Fasozine (Ouagadougou)

Madagascar: Un pas en avant, deux pas en arrière

Comme Sisyphe qui n'en finit pas de rouler son rocher le long de la colline, la Grande Ile ne réussit toujours pas à trouver la bonne note pour mettre un terme à la crise politique dans laquelle elle est plongée depuis un an maintenant. Après de longs mois de tergiversations, de rendez-vous tantôt gagnés, tantôts manqués, l'espoir du renouveau politique vient à nouveau d'être plombé par la décision unilatérale du président de la Haute autorité de transition (HAT), Andry Rajoelina, qui a la... haute main sur les affaires du pays depuis quelque temps, de convoquer des élections législatives pour mars 2010.

Cependant, et je n'ai pas manqué de le souligner, le schéma de gouvernance adopté était des plus abracadabrantesques: un président, deux co-présidents et un Premier ministre, tous issus de clans rivaux pour driver le pays. Un attelage «complexe et millimétré», dont on ne pouvait pas «préjuger de la réussite», ainsi que je l'avais fait remarquer. Aussi, avais-je marqué mon scepticisme quant à «la tenue correcte de sa feuille de route». Nous y voilà, sans même l'avoir expérimenté, Andry Rojoelina vient de jeter la «composition hétéroclite» issue des longues et difficiles palabres de Maputo et d'Addis-Abeba à la poubelle.

En annonçant, hier, mercredi 16 décembre, la tenue de consultations législatives le 20 mars 2010, afin d'élire «une Assemblée constituante», le «TGV» de Madagascar, qui a reçu le pouvoir des mains des militaires, se refuse à toute ouverture envers ses opposants. Pour lui, en effet, il est «impossible de travailler en cohabitation avec les trois autres mouvances (de l'opposition) pour la mise en place d'un gouvernement d'union nationale». Une manière on ne peut plus claire de renier les engagements qu'il a pris avec la médiation internationale chargée de résoudre la crise politique qui paralyse la Grande Ile depuis plusieurs mois. Une manière aussi de reprendre la main, puisqu'il surfe sur une vague qui lui est chère et qui l'a porté jusque-là vers les rivages souhaités: le peuple. «Aujourd'hui, c'est le peuple qui doit décider», a-t-il notamment martelé, préférant mettre la communauté internationale hors-jeu.

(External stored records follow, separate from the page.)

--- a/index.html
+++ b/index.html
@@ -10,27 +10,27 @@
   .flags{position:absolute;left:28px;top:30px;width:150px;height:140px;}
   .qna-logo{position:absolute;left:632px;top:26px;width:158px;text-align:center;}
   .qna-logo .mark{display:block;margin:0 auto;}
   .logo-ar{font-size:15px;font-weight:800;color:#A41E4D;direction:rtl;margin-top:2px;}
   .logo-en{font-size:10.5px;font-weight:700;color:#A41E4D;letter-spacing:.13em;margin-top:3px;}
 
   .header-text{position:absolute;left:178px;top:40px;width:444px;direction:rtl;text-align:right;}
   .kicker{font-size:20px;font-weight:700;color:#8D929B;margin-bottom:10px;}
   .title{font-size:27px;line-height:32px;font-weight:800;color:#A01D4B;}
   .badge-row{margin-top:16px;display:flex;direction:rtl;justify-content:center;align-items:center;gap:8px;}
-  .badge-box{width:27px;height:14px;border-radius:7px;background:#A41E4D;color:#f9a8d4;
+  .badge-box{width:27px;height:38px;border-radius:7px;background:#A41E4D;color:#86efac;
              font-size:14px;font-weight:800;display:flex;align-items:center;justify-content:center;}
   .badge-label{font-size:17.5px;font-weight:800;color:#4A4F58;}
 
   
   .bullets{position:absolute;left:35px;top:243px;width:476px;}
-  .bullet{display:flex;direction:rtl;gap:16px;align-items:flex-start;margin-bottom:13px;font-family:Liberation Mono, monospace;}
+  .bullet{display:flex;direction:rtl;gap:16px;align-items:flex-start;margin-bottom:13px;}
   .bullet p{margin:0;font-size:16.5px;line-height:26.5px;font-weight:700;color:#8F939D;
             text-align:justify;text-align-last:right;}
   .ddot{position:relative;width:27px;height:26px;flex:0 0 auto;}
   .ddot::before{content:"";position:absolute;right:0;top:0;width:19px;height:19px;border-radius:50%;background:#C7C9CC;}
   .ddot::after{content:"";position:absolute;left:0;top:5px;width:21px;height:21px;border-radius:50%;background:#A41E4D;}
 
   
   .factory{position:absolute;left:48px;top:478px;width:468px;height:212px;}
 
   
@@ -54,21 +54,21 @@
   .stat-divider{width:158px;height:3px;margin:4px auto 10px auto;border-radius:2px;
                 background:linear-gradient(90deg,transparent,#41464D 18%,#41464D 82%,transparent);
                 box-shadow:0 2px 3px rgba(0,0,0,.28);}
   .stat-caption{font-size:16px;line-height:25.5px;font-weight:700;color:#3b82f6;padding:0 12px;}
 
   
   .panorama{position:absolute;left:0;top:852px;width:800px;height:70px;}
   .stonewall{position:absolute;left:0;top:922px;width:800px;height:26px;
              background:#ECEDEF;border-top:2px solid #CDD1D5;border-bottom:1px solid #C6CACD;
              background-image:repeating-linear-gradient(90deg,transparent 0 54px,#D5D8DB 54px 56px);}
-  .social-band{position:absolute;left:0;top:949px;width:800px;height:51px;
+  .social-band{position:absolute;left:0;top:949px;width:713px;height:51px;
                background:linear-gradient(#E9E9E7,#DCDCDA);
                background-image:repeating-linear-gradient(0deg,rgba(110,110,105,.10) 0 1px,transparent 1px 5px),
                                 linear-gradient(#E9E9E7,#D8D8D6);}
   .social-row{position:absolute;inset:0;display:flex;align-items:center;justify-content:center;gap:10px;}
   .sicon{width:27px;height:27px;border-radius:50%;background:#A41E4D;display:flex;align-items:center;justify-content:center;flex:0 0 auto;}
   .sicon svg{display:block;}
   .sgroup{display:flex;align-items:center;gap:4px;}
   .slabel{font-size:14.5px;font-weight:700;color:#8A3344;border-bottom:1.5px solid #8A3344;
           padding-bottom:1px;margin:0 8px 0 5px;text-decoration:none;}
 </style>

Il reste à savoir comment Madagascar se retrouvera dans ces incessants va-et-vient, où chaque pas vers une sortie consensuelle de la crise qui la tenaille et annihilé par un invariable retour à la case départ...

Si on pouvait s'attendre à ce que l'attelage mis en place par l'accord sur le partage du pouvoir, signé le 6 novembre 2009, pour mettre tout le monde dans la danse de la sortie de crise, résisterait difficilement au temps, il est désolant de constater que l'on n'a pas accordé la moindre chance à ce compromis institutionnel. L'équilibre diplomatico-politique arraché de haute lutte par le pool de négociateurs et de médiateurs n'aura finalement pas permis de caresser Madagascar dans le sens de la paix, ainsi que je l'espérais ici même, dans mon éditorial du 8 novembre dernier. Le Premier ministre désigné par le consensus n'aura même pas pu poser ses valises à Antananarivo, et les autres ténors du dialogue politique malgache ne savent toujours pas s'ils pourront passer les fêtes de fin d'année dans leur pays.